§ **THE TASK**
Skip the pictures and retype exactly the lines from the one holding "font-size: 14px ->" through the end of the entries.

[RECORDED INFORMATION — start]

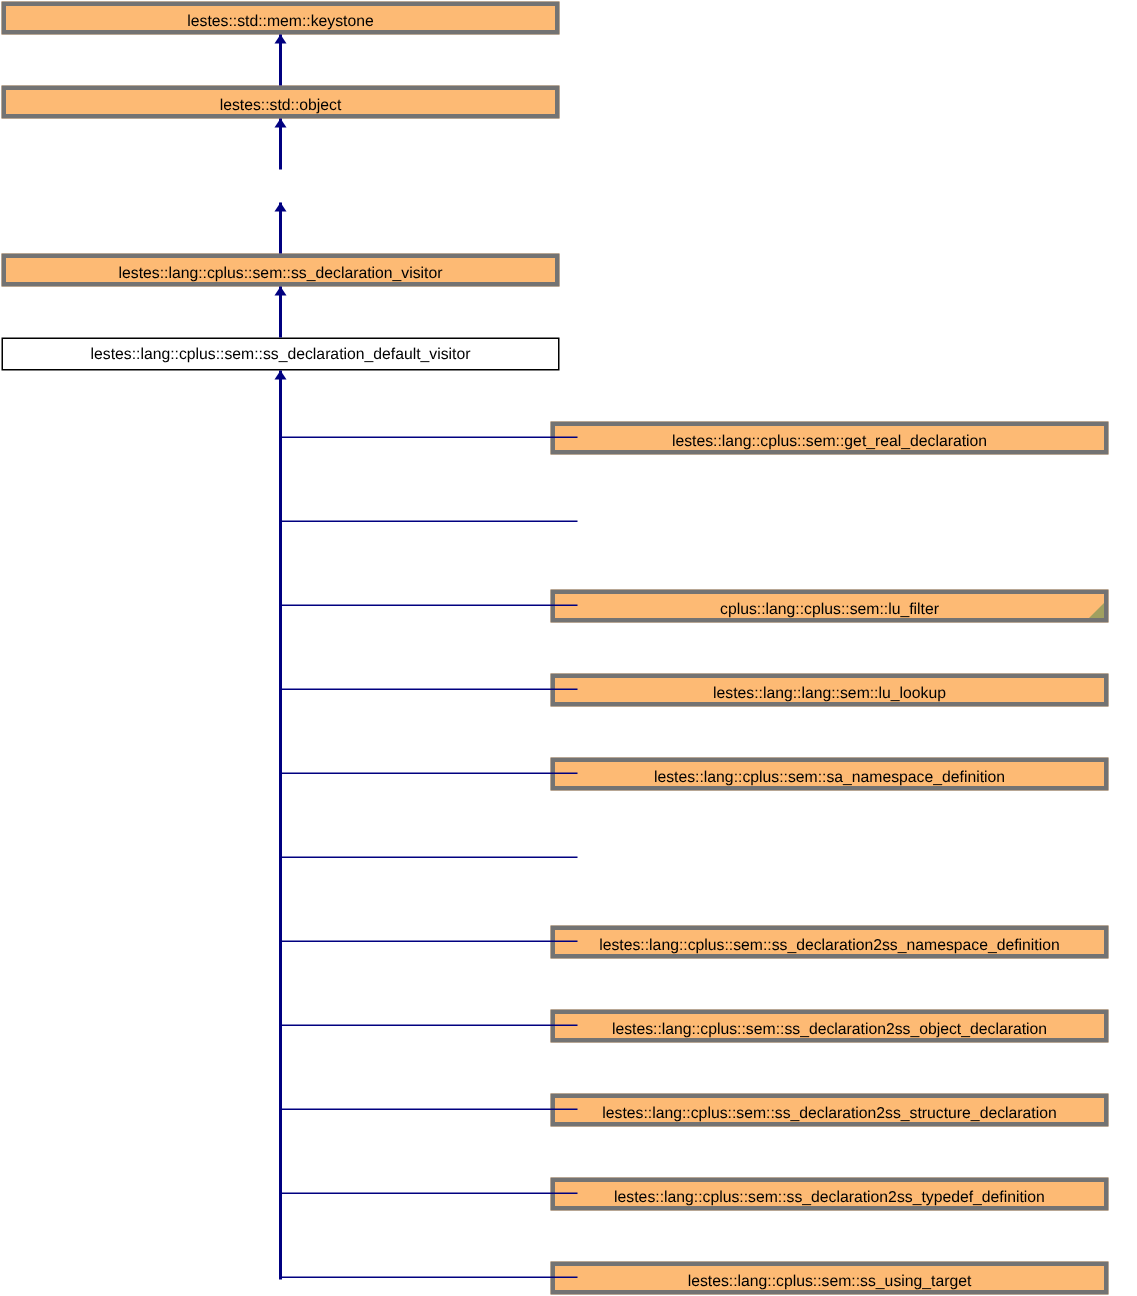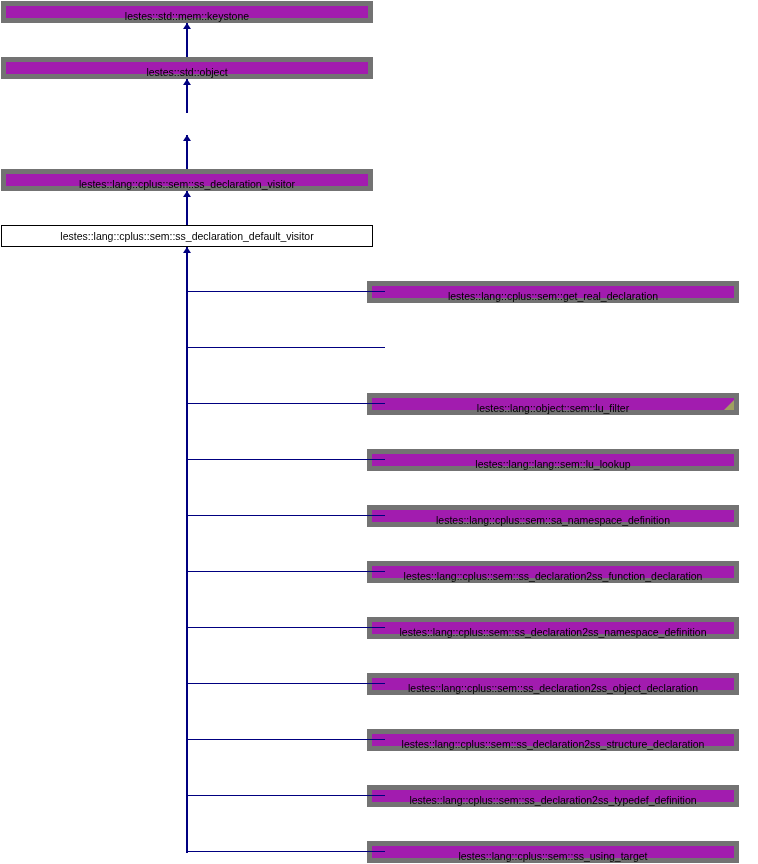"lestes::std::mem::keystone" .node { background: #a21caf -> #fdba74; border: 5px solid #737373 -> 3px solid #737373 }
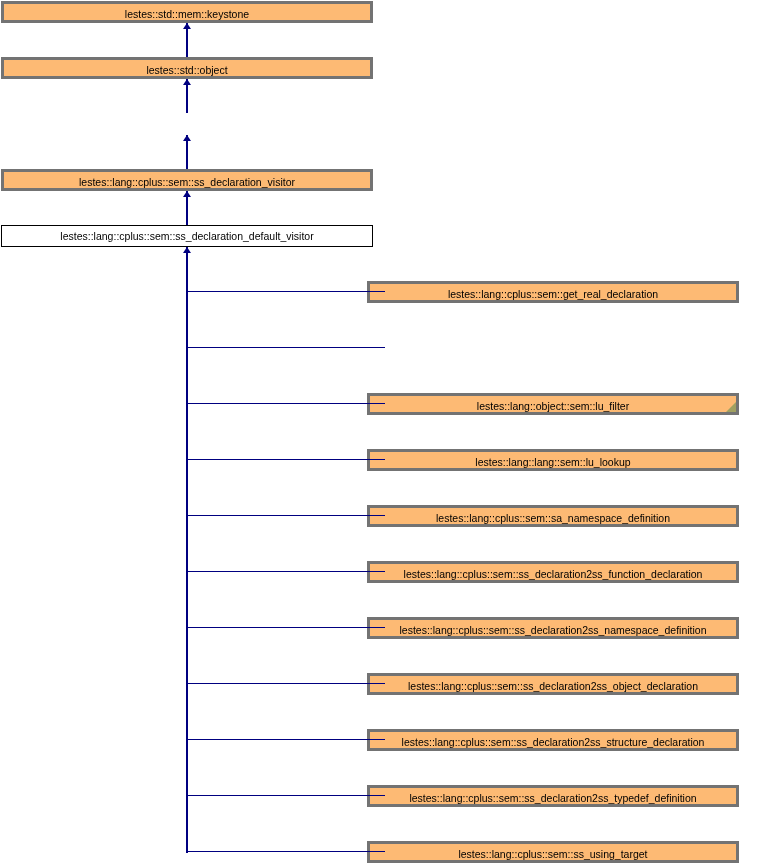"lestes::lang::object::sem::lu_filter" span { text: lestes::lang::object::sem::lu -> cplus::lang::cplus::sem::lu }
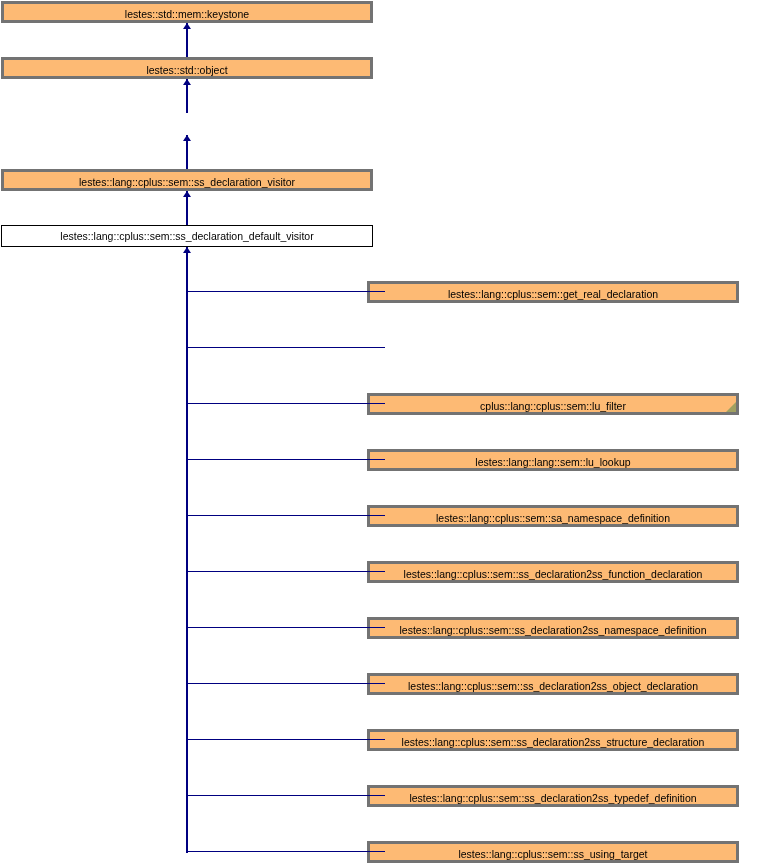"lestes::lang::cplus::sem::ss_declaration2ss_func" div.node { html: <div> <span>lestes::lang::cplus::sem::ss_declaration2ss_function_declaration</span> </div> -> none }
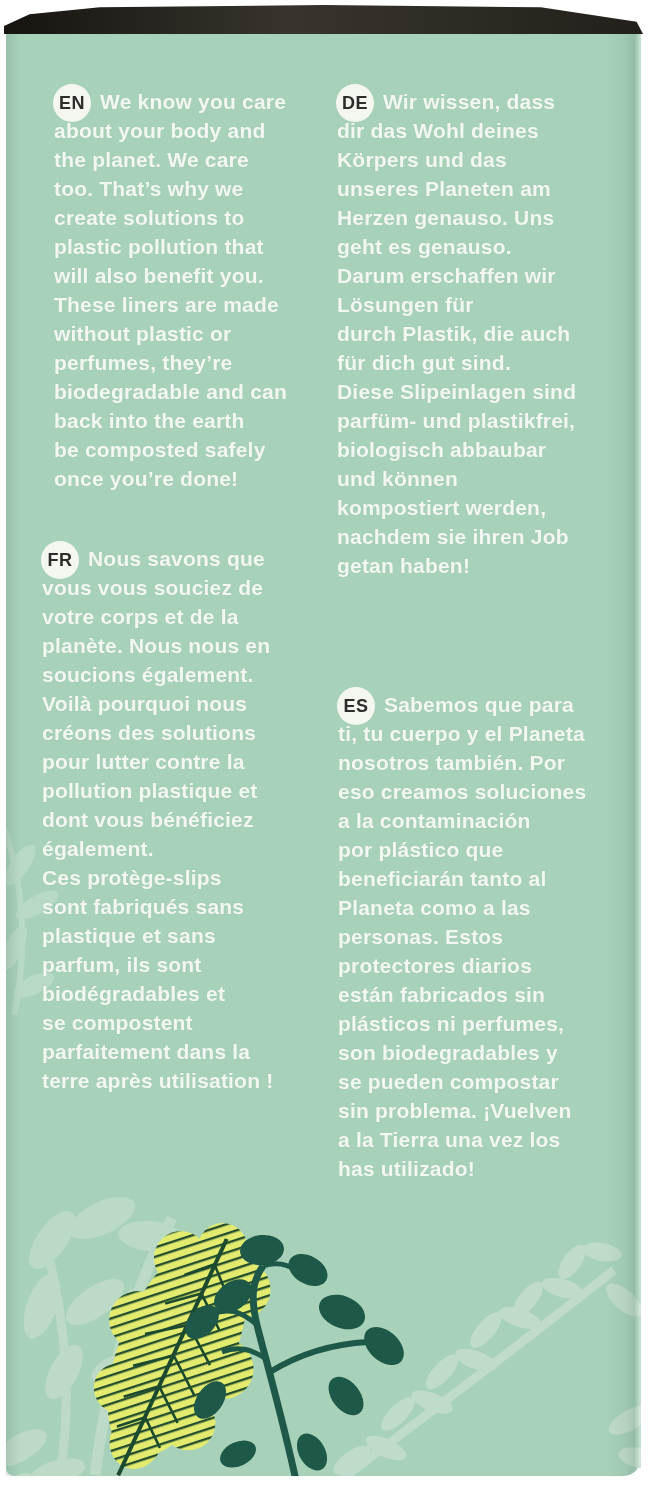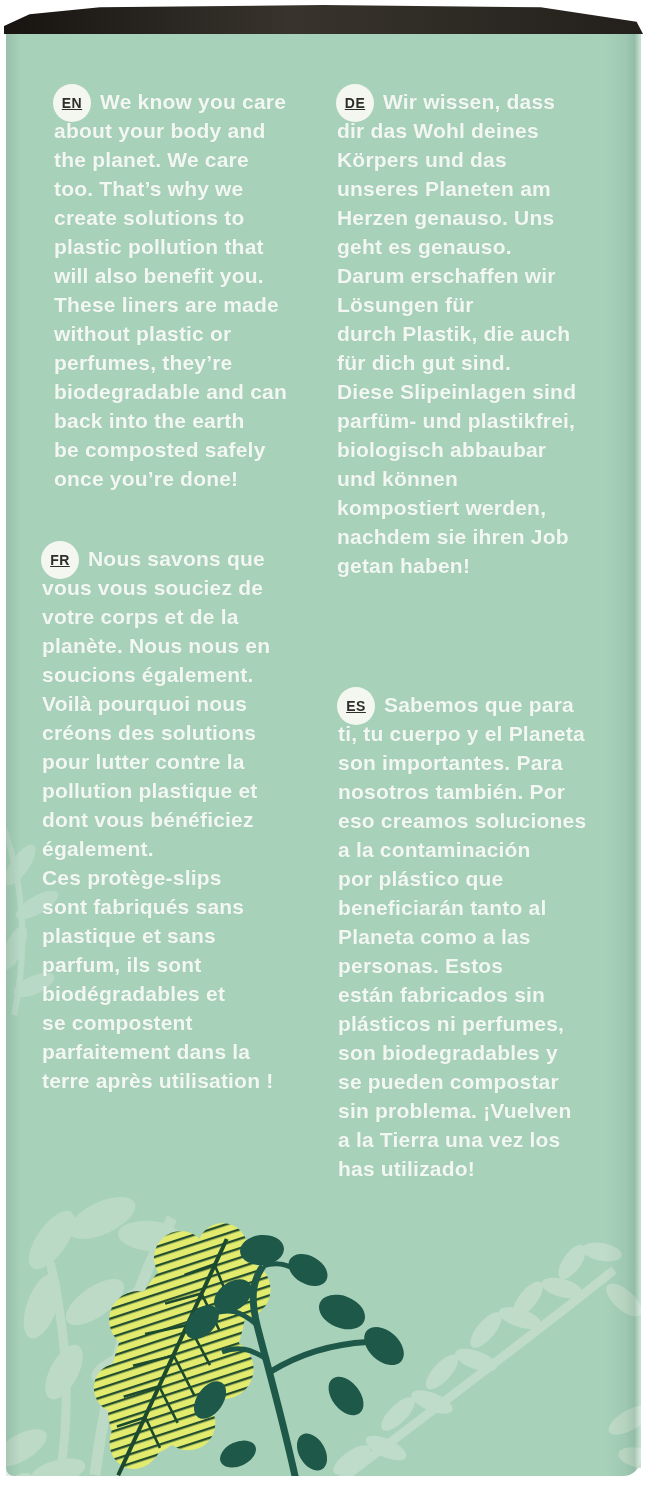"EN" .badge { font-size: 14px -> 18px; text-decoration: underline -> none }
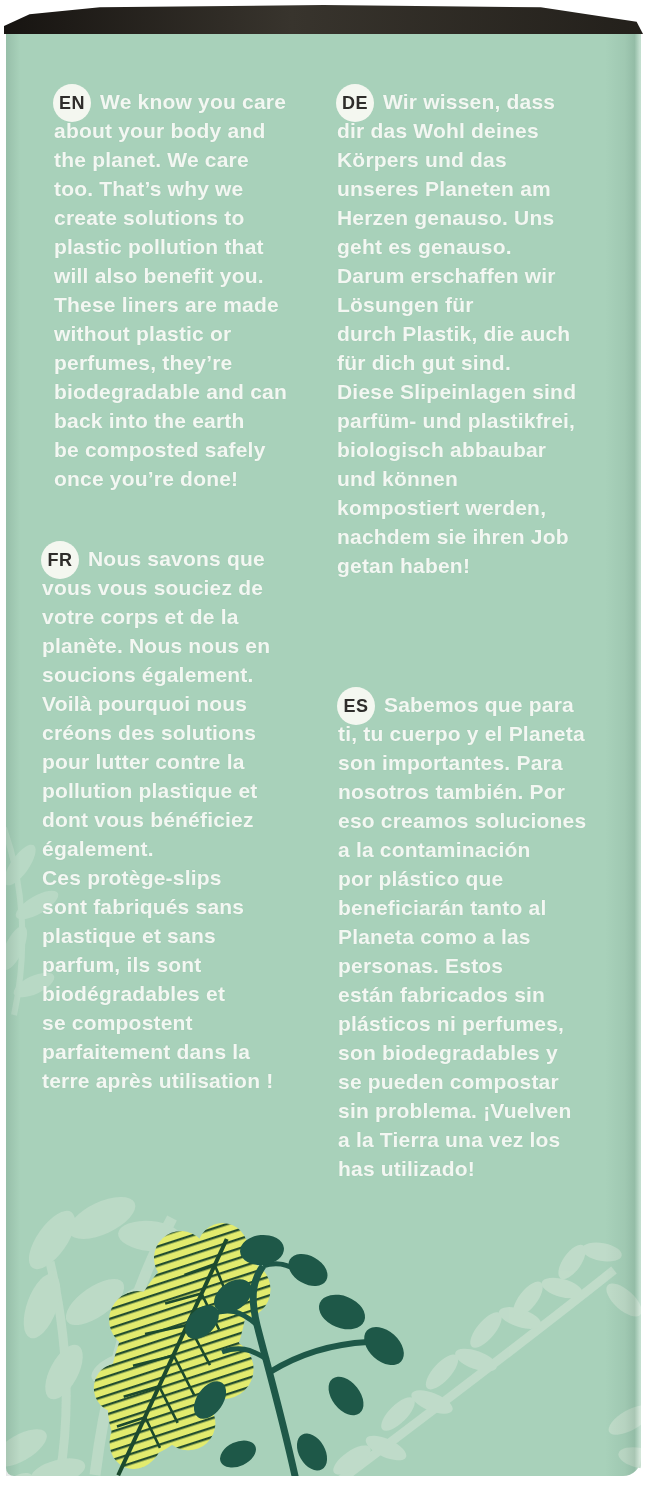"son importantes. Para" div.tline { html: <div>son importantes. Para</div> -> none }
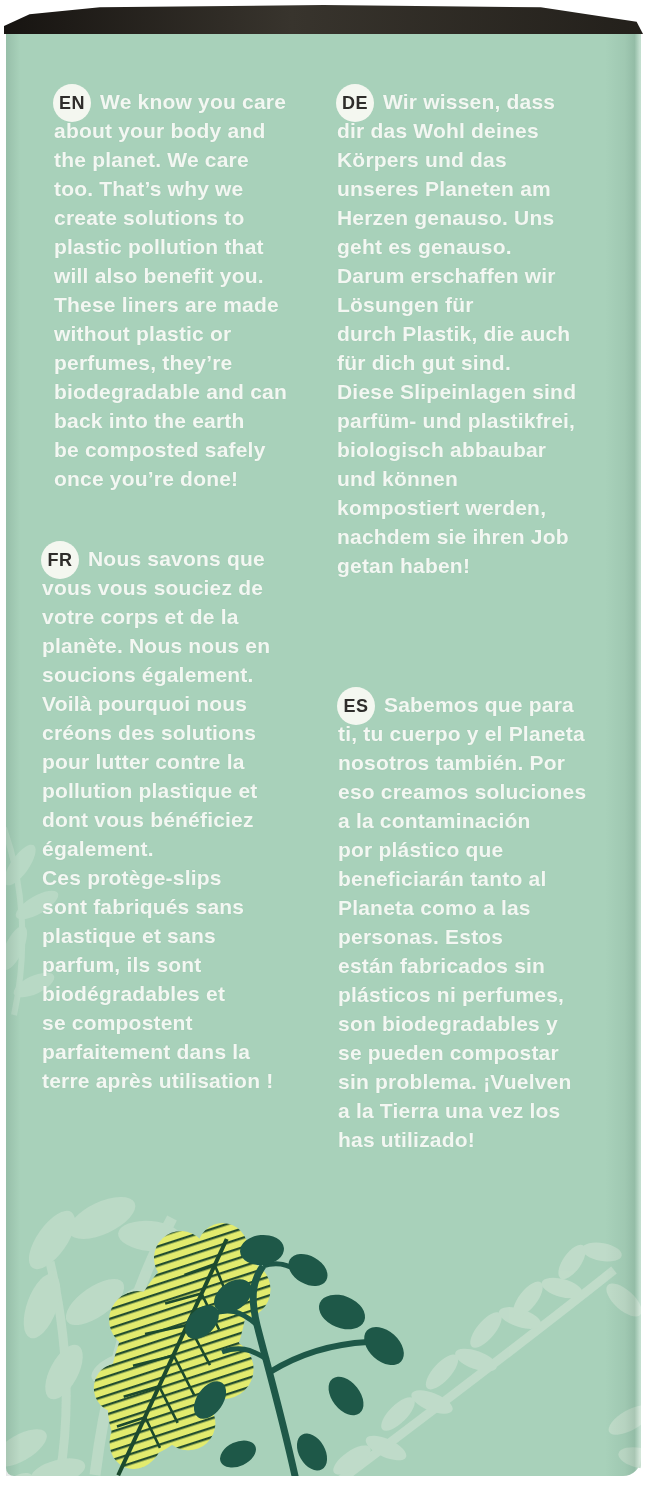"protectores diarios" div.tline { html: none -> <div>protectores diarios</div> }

[RECORDED INFORMATION — finish]

§ **ANSWER SPACE**
"EN" .badge { font-size: 14px -> 18px; text-decoration: underline -> none }
"son importantes. Para" div.tline { html: <div>son importantes. Para</div> -> none }
"protectores diarios" div.tline { html: none -> <div>protectores diarios</div> }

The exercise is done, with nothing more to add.